Bed 4: Year 1- Tomatoes, Year 2- Squash, Year 3- Peas, Year 4- same as yr 1
Bed 5: Year 1- Squash, Year 2- Peas, Year 3- Tomatoes,  Year 4- same as yr 1
Bed 6: Year 1- Peas, Year 2- Tomatoes, Year 3- Squash, Year 4- same as yr 1

Using this rotation method puts peas into each bed every 3rd year, which ensures that the soil will have plenty of nitrogen for the tomatoes, which are notoriously nitrogen-hungry. It is worth noting that beans and peas can be grown in with the squash if needed- they are very good companion plants. I’ll get into companion planting on another day, though.

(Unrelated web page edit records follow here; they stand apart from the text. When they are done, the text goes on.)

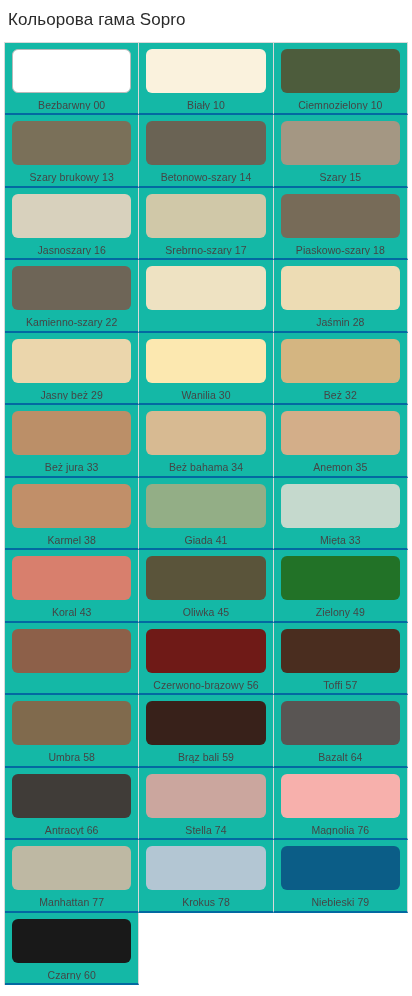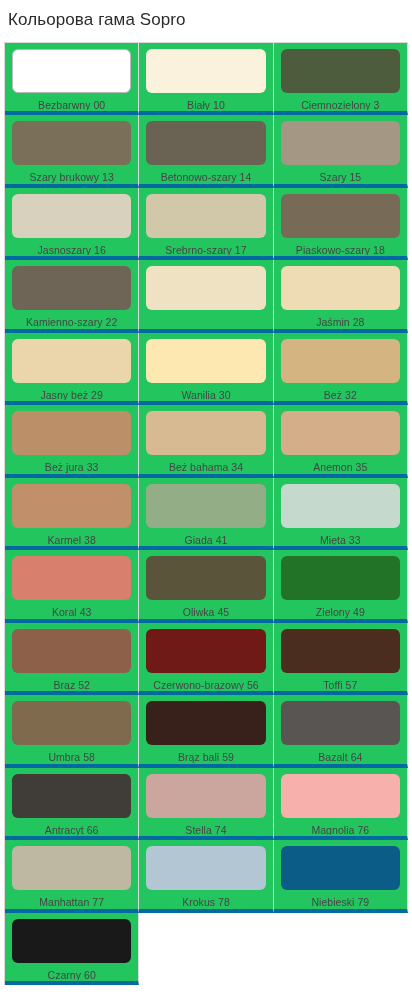--- a/index.html
+++ b/index.html
@@ -41,14 +41,14 @@
   }
   .swatch-cell {
     border-right: 1px solid #d9d9d9;
-    border-bottom: 4px solid #0369a1;
+    border-bottom: 2px solid #0369a1;
     box-sizing: border-box;
     height: 72.5px;
     padding: 6px 7px 0 7px;
     display: flex;
     flex-direction: column;
     align-items: stretch;
-    background: #22c55e;
+    background: #14b8a6;
   }
   .swatch-cell.empty {
     border-right: none;

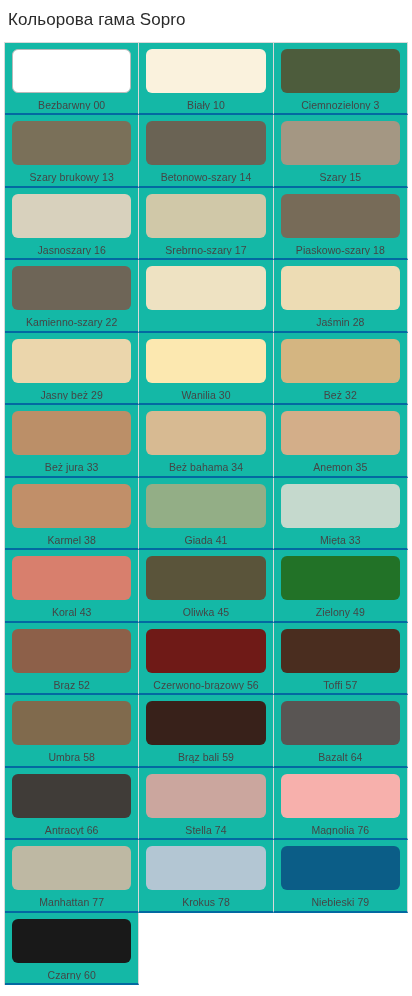--- a/index.html
+++ b/index.html
@@ -93,7 +93,7 @@
       </div>
       <div class="swatch-cell">
         <div class="swatch-chip" style="background-color: rgb(77, 92, 60);"></div>
-        <div class="swatch-label">Ciemnozielony 3</div>
+        <div class="swatch-label">Ciemnozielony 10</div>
       </div>
       <div class="swatch-cell">
         <div class="swatch-chip" style="background-color: rgb(122, 112, 89);"></div>

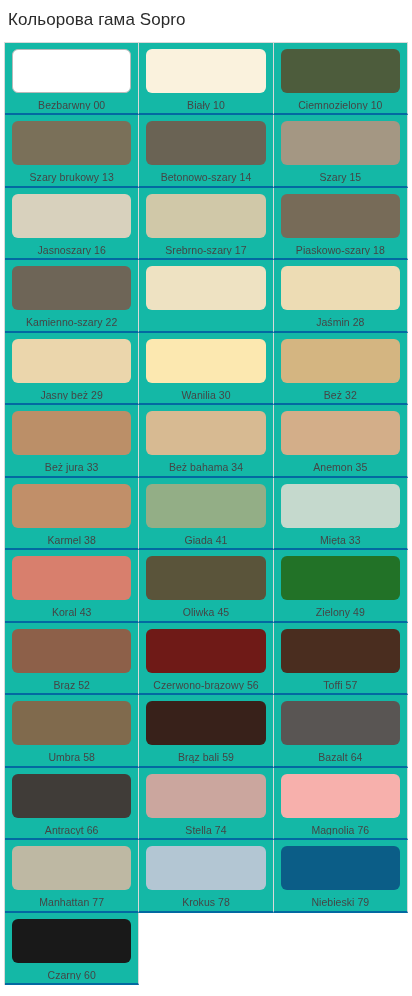--- a/index.html
+++ b/index.html
@@ -180,7 +180,6 @@
       </div>
       <div class="swatch-cell">
         <div class="swatch-chip" style="background-color: rgb(141, 96, 73);"></div>
-        <div class="swatch-label">Brąz 52</div>
       </div>
       <div class="swatch-cell">
         <div class="swatch-chip" style="background-color: rgb(111, 26, 23);"></div>

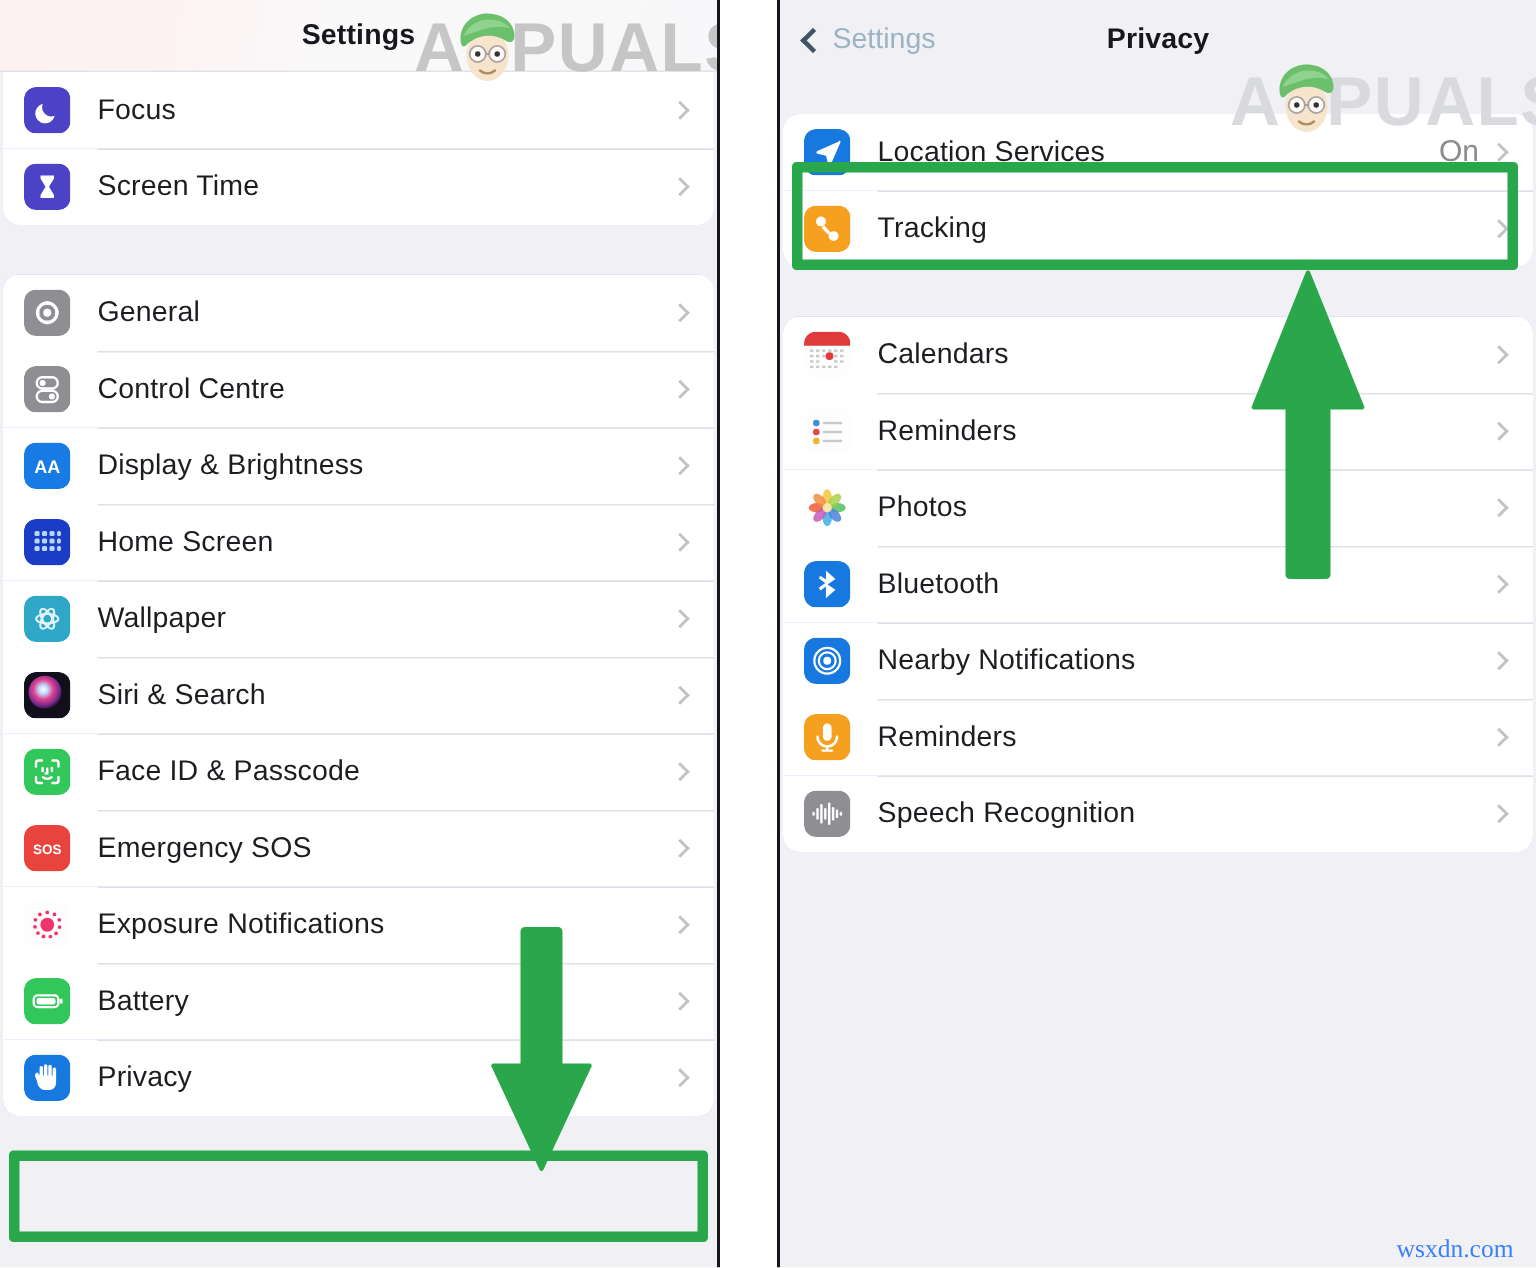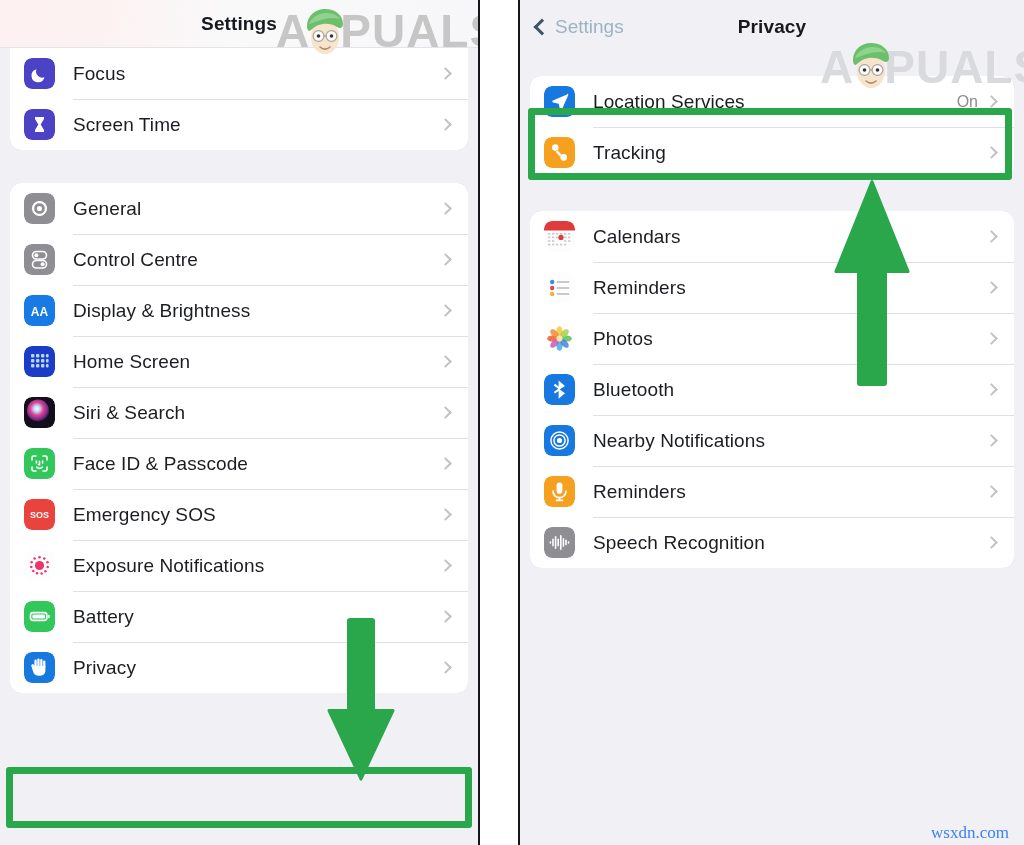--- a/index.html
+++ b/index.html
@@ -69,7 +69,7 @@
   .group {
     background: #c4b5fd;
     border-radius: 11px;
-    margin: 0 10px;
+    margin: 0 2px;
     overflow: hidden;
   }
   .group.top-cut { border-top-left-radius: 0; border-top-right-radius: 0; }

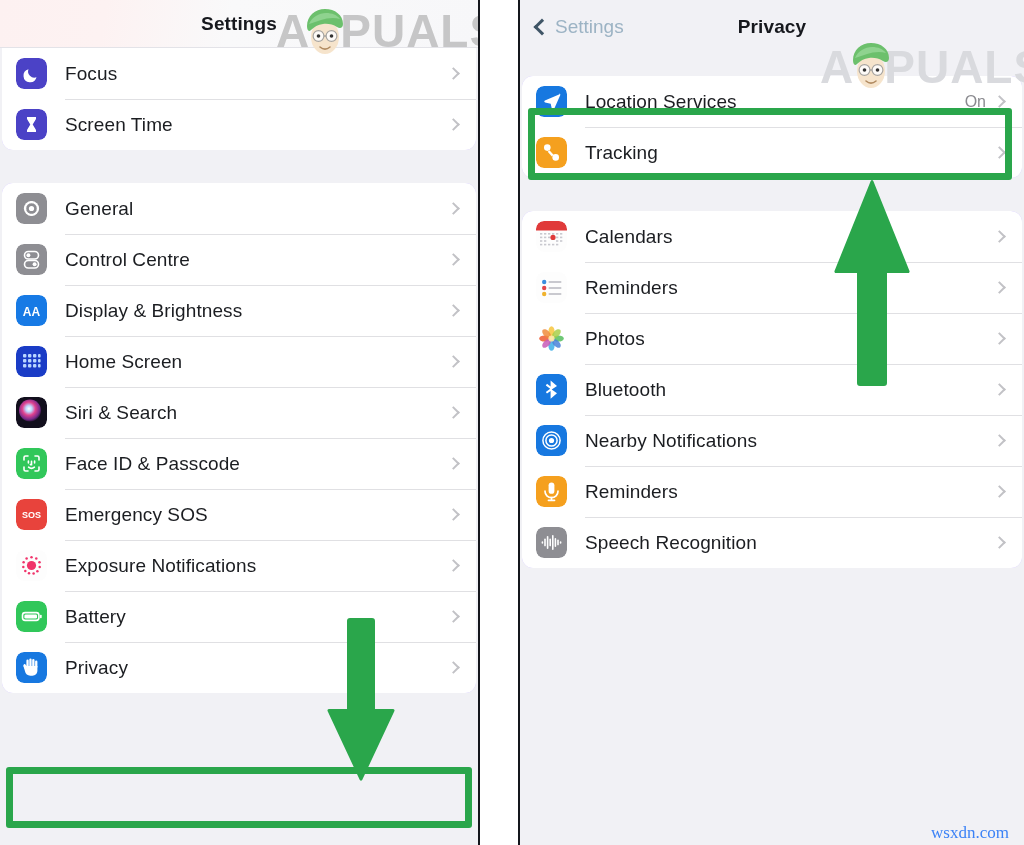--- a/index.html
+++ b/index.html
@@ -105,7 +105,7 @@
   }
   .row .spacer { flex: 1 1 auto; }
   .row .value {
-    font-size: 16px;
+    font-size: 20px;
     color: #8b8b90;
     margin-right: 9px;
   }

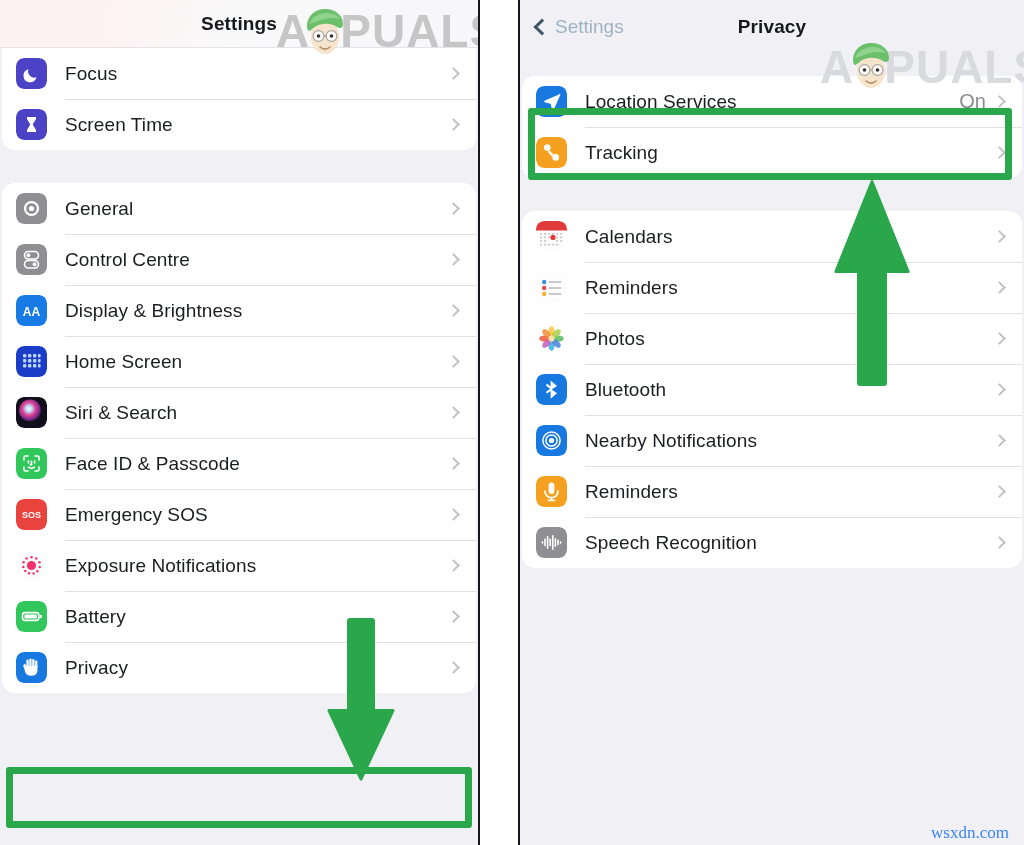--- a/index.html
+++ b/index.html
@@ -281,6 +281,22 @@
         </div>
 
 
+        <div class="row">
+          <span class="ico">
+            <svg viewBox="0 0 31 31">
+                <rect width="31" height="31" rx="8" fill="#2FA8C8"></rect>
+                <g fill="none" stroke="#dff4fb" stroke-width="1.4">
+                  <circle cx="15.5" cy="15.5" r="3.4"></circle>
+                  <ellipse cx="15.5" cy="15.5" rx="7.4" ry="3.2"></ellipse>
+                  <ellipse cx="15.5" cy="15.5" rx="7.4" ry="3.2" transform="rotate(60 15.5 15.5)"></ellipse>
+                  <ellipse cx="15.5" cy="15.5" rx="7.4" ry="3.2" transform="rotate(120 15.5 15.5)"></ellipse>
+                </g>
+              </svg>
+          </span>
+          <span class="label">Wallpaper</span>
+          <span class="spacer"></span>
+          <span class="chev"></span>
+        </div>
 
         <div class="row">
           <span class="ico">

You can help prime your soil for healthy plants by mixing in some compost before planting, as well. You can make good compost for free, which is fairly simple, but can take a couple of months and requires a bit of work, or you can check if your municipality has a composting program where they will give it to you for free or cheap. If you have access to rabbit ‘droppings’ they make an excellent fertilizer, too.

If you are considering adding non-rabbit manure to your soil, be warned- it needs to be aged before you’ll be able to grow anything with it. The chemical composition of fresh non-rabbit manure, such as that which comes from cows or chickens, will actually cause any vegetation to burn up in a chemical reaction! It needs to be left to compost and age for a few months before it mellows enough to be used in your garden.

Do you have any ideas or suggestions for folks who are just starting out with their first garden or who are expanding into new space? I’d love to hear from you if you do!